New Version 81 AIX Release - 1st August 2022
- New User defined additional tags for InfluxDB GroupBy variables and host searches.
- Option example: -q loc=London,owner=NG,App=OracleRDBMS
- New measure called "tags" with the original tags and user defined ones to allow these in Grafana Single-Stat panels.
- Also makes showing hostname, os, mtm, architecture, serial_no simpler simple to find.
- Added rPerf calculation for new Power10 models for Scale-out like S1024 or S1022 and E1050.
- Changed Serial_no, MTM, Architecture to dynamically updated for LPM changes.
- Changes lsattr handling for older AIX version without current output options.
- Fixed njmon_mode so it output njmon-JSON or nimon-InfluxDB.
New Version 80 Linux Released - 23 May 2022
- Changes
- InfluxDB 2+ ready. Options: -x bucket -O organisation -T token
- New stats for Load Averages from /proc/loadavg. Measure: loadavg stats: min1, mn5 min15, runable, schedulable, last_started_pid
- New stats for Swaps - swapping files stats from /proc/swaps. Measure swaps stats: filename, type, size, used, priority
- New memory rates in events per second for /proc/vmstat for incrementing counters (all 39 of them number per second). To many to name here. All end with _rate
- Include manual pages and program help info: njmon -h or nimon -h
- Better defaults for nimon = InfluxDB database name defaults to njmon and InfluxDB port to 8086 - so no need to specify these
- Added local IP Address
- Added -A hostname for manual setting of the end point hostname for people with duplicate hostnames
- Debug output directed to stderr
- -H nimon save full hostname (FQDN)
- njmond.py v80 = central service to save JSON files or inject into InfluxDB. Fixes a problem version 55 due to removing the old secret password system.
- Changes for disks
- Current measure "disks" works as before.
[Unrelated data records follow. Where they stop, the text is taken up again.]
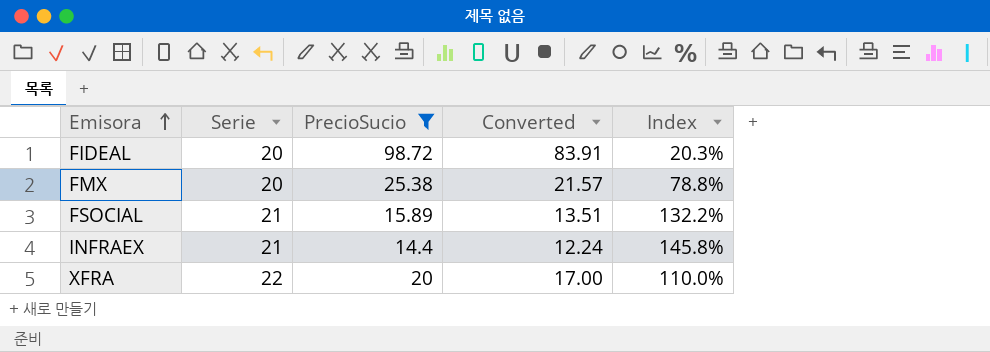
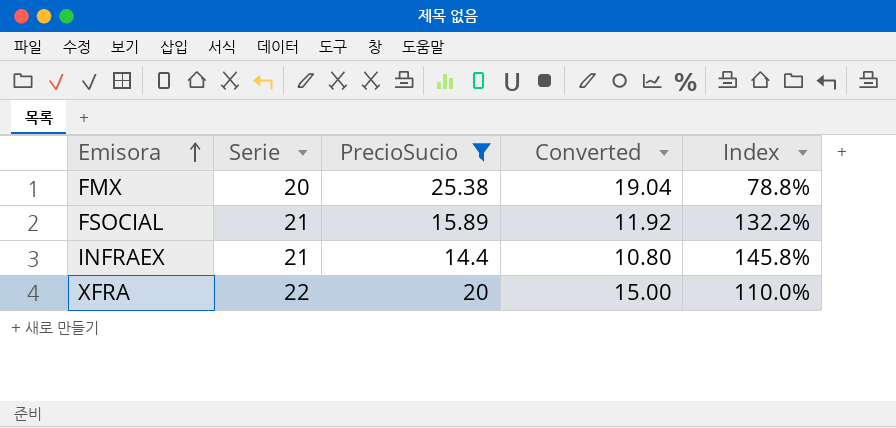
column Converted | formula: [PrecioSucio] * 0.85 -> [PrecioSucio] * 0.75
row FIDEAL: 20 | 98.72 | 83.91 | 20.3% -> none

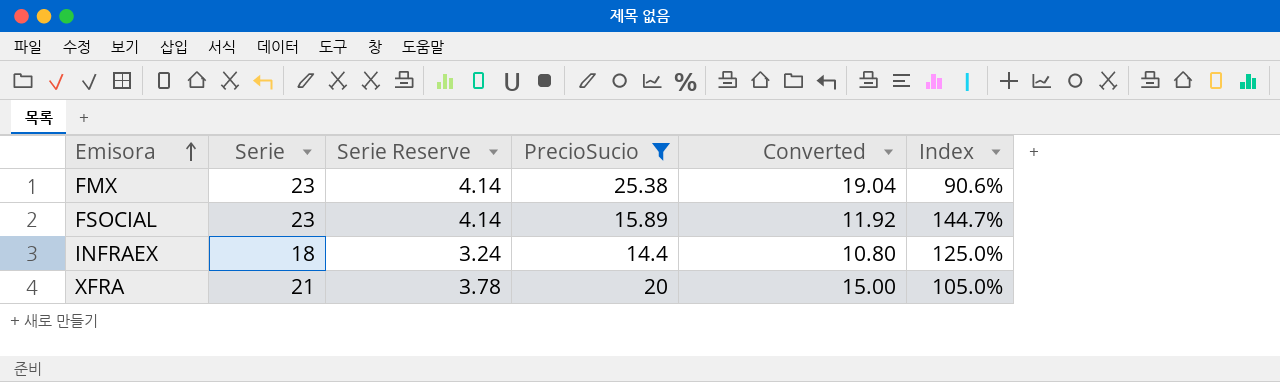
column Serie Reserve | formula: none -> [Serie] * 0.18
FMX | Serie: 20 -> 23
FMX | Index: 78.8% -> 90.6%
FSOCIAL | Serie: 21 -> 23
FSOCIAL | Index: 132.2% -> 144.7%
INFRAEX | Serie: 21 -> 18
INFRAEX | Index: 145.8% -> 125.0%
XFRA | Serie: 22 -> 21
XFRA | Index: 110.0% -> 105.0%

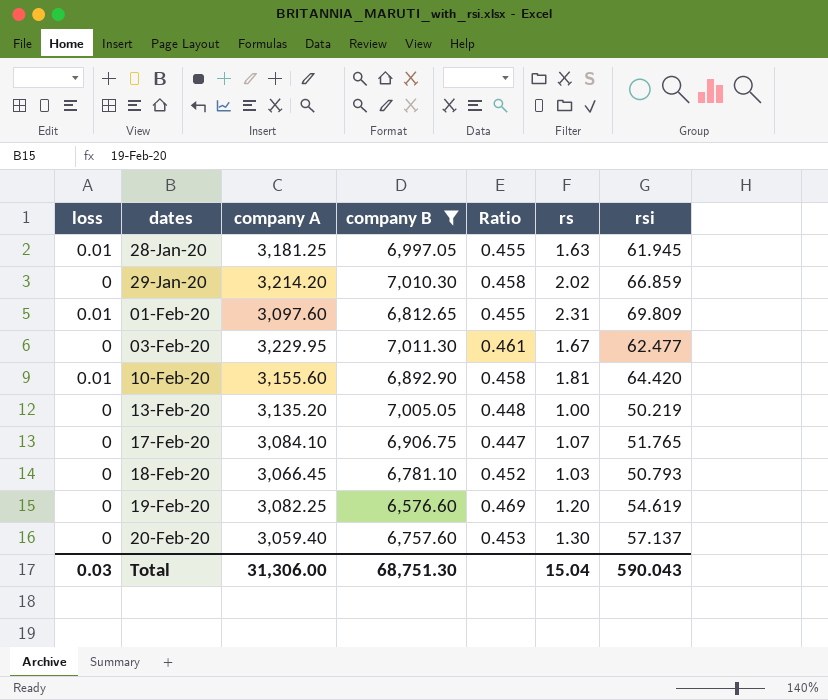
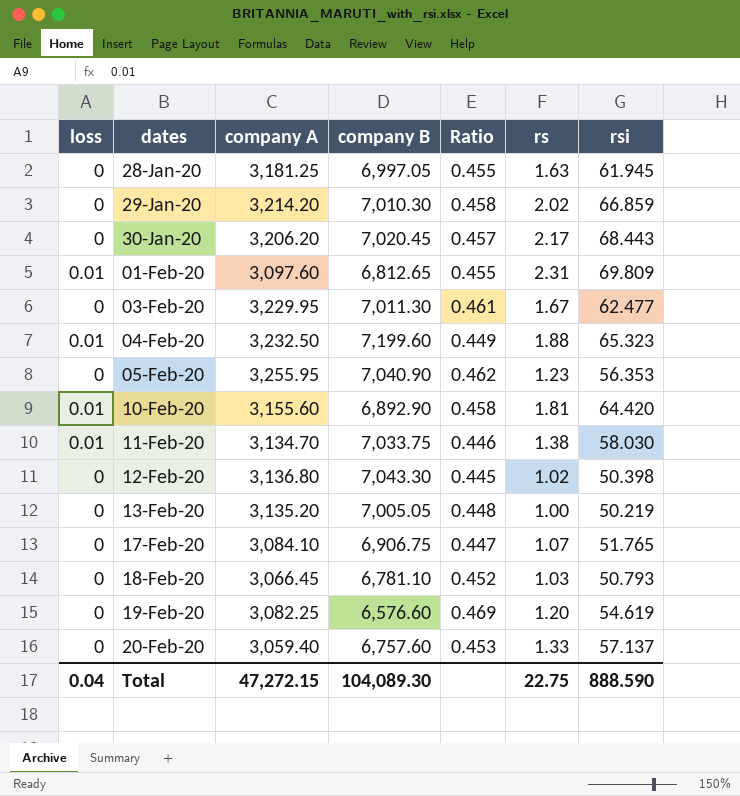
filter: company B <= 7,011.30 -> none
28-Jan-20 | loss: 0.01 -> 0
20-Feb-20 | rs: 1.30 -> 1.33
Total | loss: 0.03 -> 0.04
Total | company A: 31,306.00 -> 47,272.15
Total | company B: 68,751.30 -> 104,089.30
Total | rs: 15.04 -> 22.75
Total | rsi: 590.043 -> 888.590

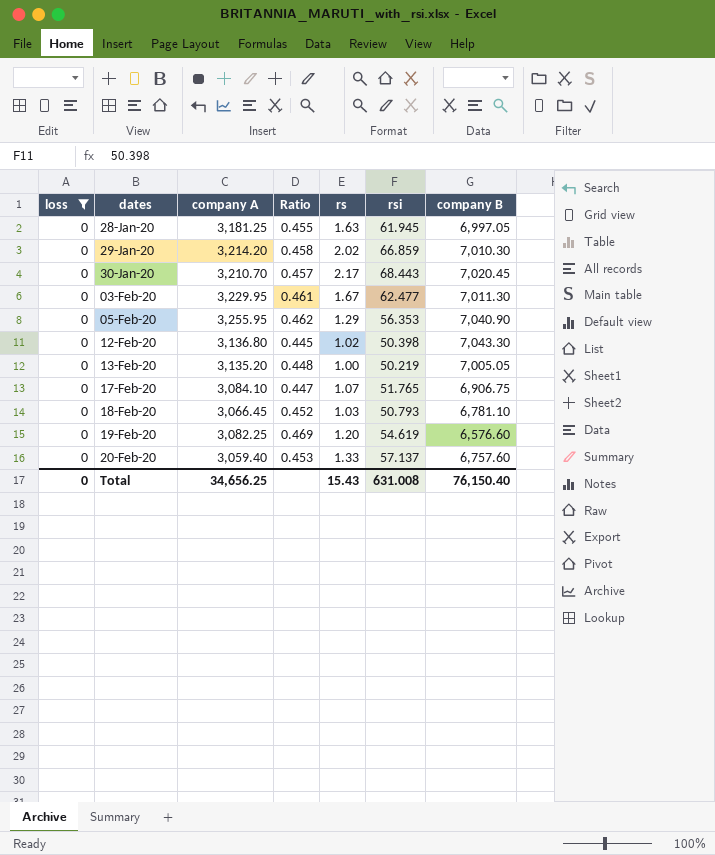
filter: none -> loss = 0
column company B | position: 4 -> 7
30-Jan-20 | company A: 3,206.20 -> 3,210.70
05-Feb-20 | rs: 1.23 -> 1.29
Total | loss: 0.04 -> 0
Total | company A: 47,272.15 -> 34,656.25
Total | rs: 22.75 -> 15.43
Total | rsi: 888.590 -> 631.008
Total | company B: 104,089.30 -> 76,150.40

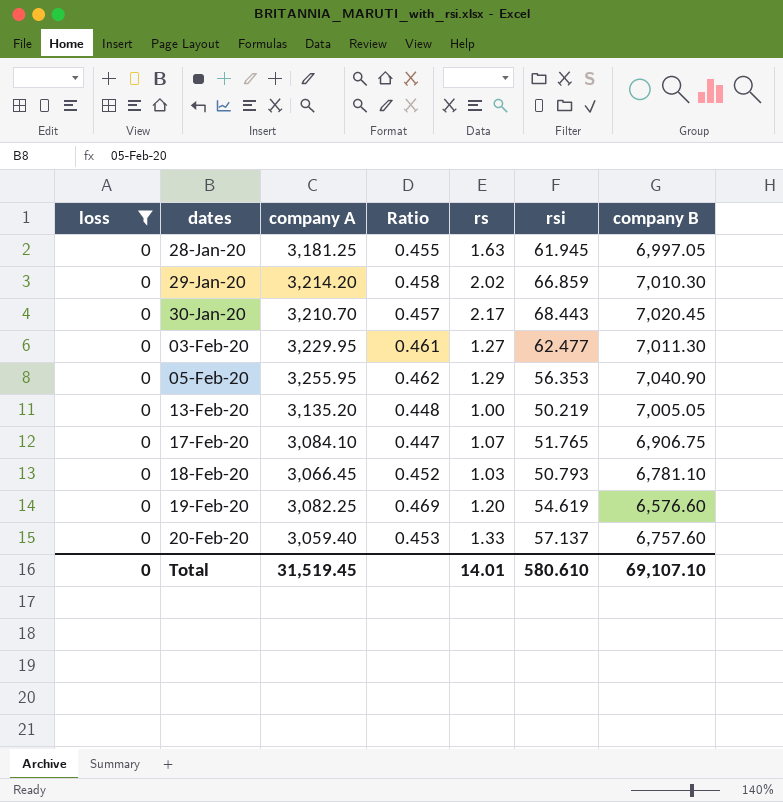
row 12-Feb-20: 0 | 3,136.80 | 0.445 | 1.02 | 50.398 | 7,043.30 -> none
03-Feb-20 | rs: 1.67 -> 1.27
Total | company A: 34,656.25 -> 31,519.45
Total | rs: 15.43 -> 14.01
Total | rsi: 631.008 -> 580.610
Total | company B: 76,150.40 -> 69,107.10

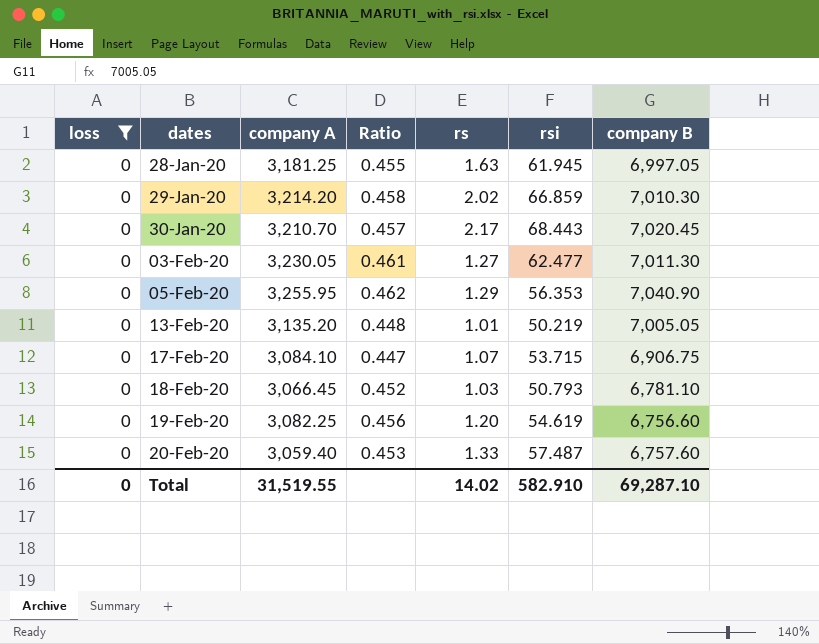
03-Feb-20 | company A: 3,229.95 -> 3,230.05
13-Feb-20 | rs: 1.00 -> 1.01
17-Feb-20 | rsi: 51.765 -> 53.715
19-Feb-20 | Ratio: 0.469 -> 0.456
19-Feb-20 | company B: 6,576.60 -> 6,756.60
20-Feb-20 | rsi: 57.137 -> 57.487
Total | company A: 31,519.45 -> 31,519.55
Total | rs: 14.01 -> 14.02
Total | rsi: 580.610 -> 582.910
Total | company B: 69,107.10 -> 69,287.10

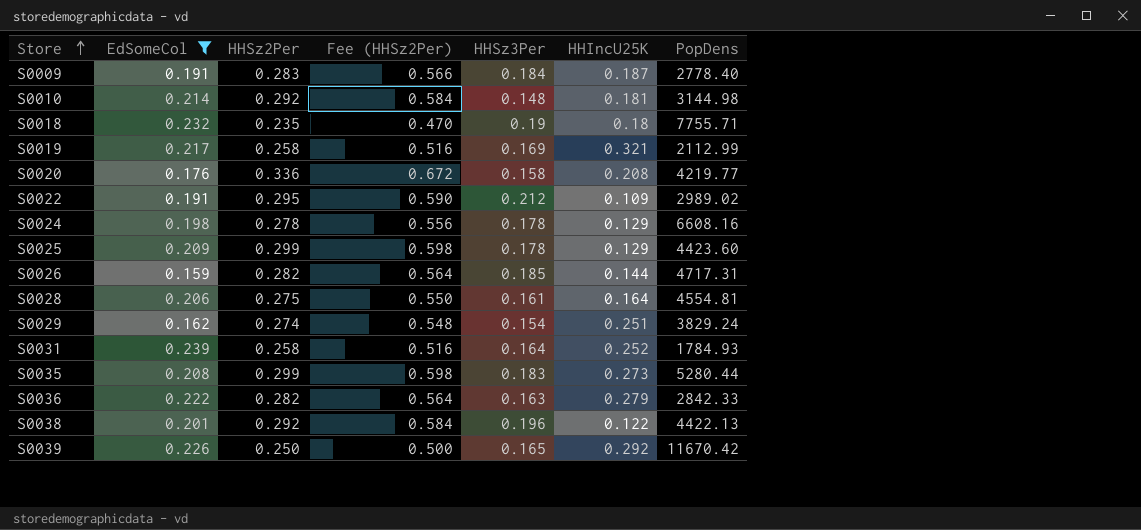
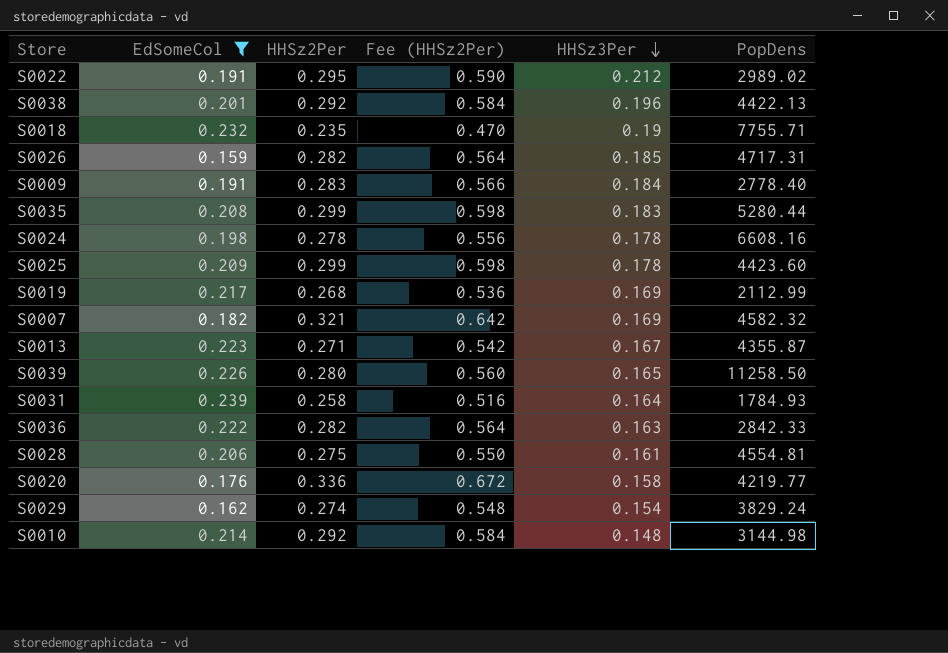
row order: Store ascending -> HHSz3Per descending
column HHIncU25K | position: 6 -> none
S0019 | HHSz2Per: 0.258 -> 0.268
S0019 | Fee (HHSz2Per): 0.516 -> 0.536
row S0007: none -> 0.182 | 0.321 | 0.642 | 0.169 | 4582.32
row S0013: none -> 0.223 | 0.271 | 0.542 | 0.167 | 4355.87
S0039 | HHSz2Per: 0.250 -> 0.280
S0039 | Fee (HHSz2Per): 0.500 -> 0.560
S0039 | PopDens: 11670.42 -> 11258.50

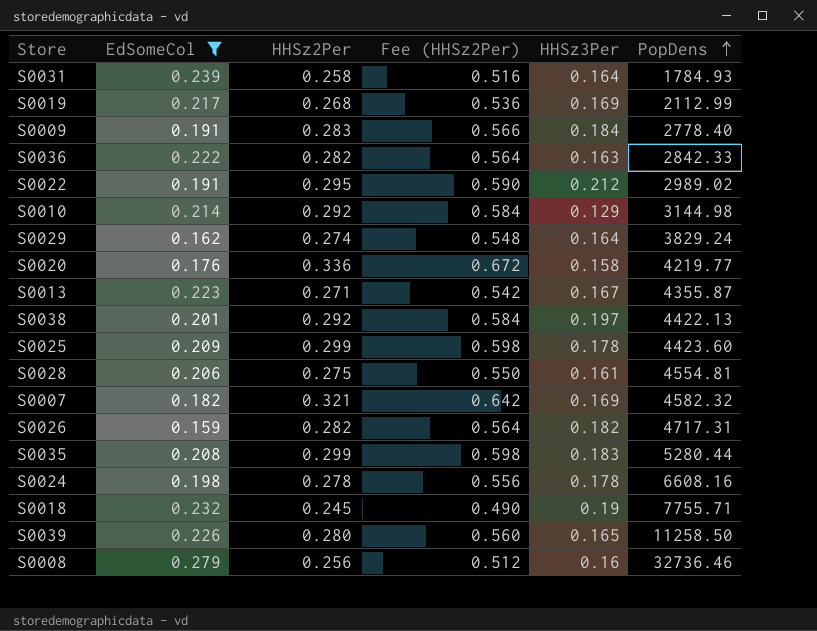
row order: HHSz3Per descending -> PopDens ascending
S0010 | HHSz3Per: 0.148 -> 0.129
S0029 | HHSz3Per: 0.154 -> 0.164
S0038 | HHSz3Per: 0.196 -> 0.197
S0026 | HHSz3Per: 0.185 -> 0.182
S0018 | HHSz2Per: 0.235 -> 0.245
S0018 | Fee (HHSz2Per): 0.470 -> 0.490
row S0008: none -> 0.279 | 0.256 | 0.512 | 0.16 | 32736.46

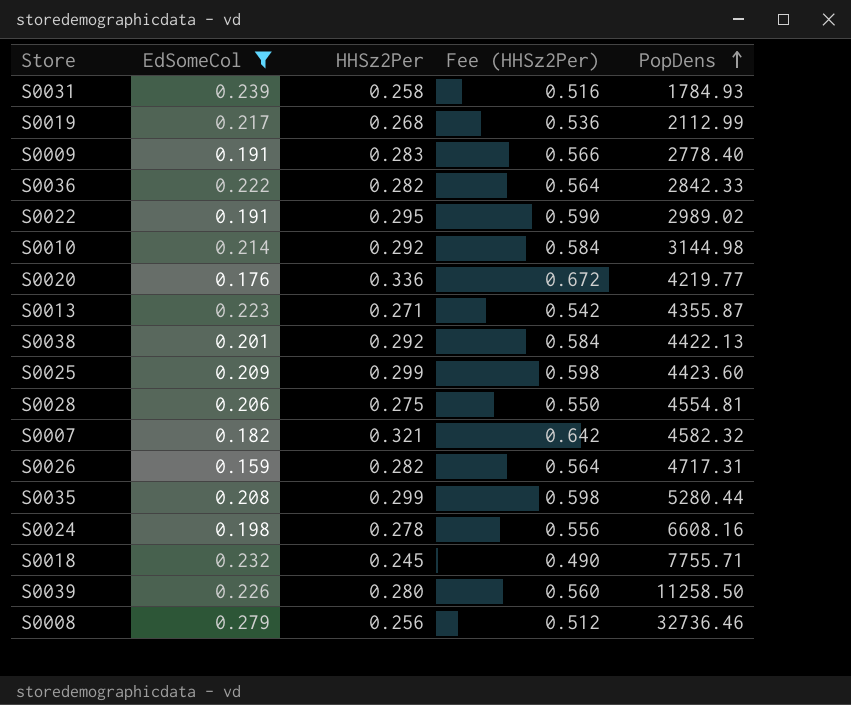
column HHSz3Per | position: 5 -> none
row S0029: 0.162 | 0.274 | 0.548 | 0.164 | 3829.24 -> none

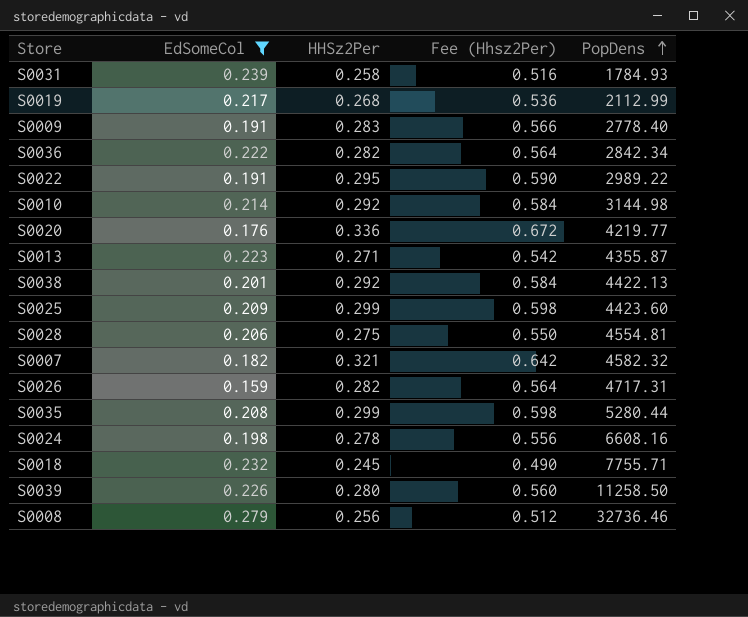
column name: Fee (HHSz2Per) -> Fee (Hhsz2Per)
S0036 | PopDens: 2842.33 -> 2842.34
S0022 | PopDens: 2989.02 -> 2989.22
- Added to disk stats: discards and discards merge, busy, sectors, flushes, time - useful if using thin provisioning.
- Using command lsblk to strip out the other junk (like disk partitions, paths and mapper) in /proc/diskstats
- -D Every line in /proc/diskstats now in new measure "diskstats"
- -M measure "filesystems" will use mount point names (like /, tmp, /home ...). This is like AIX output.
- The default uses file system devices - which is different to AIX.
- -B adds btrfs stats. btrfs = better file system (good for SAP HANA)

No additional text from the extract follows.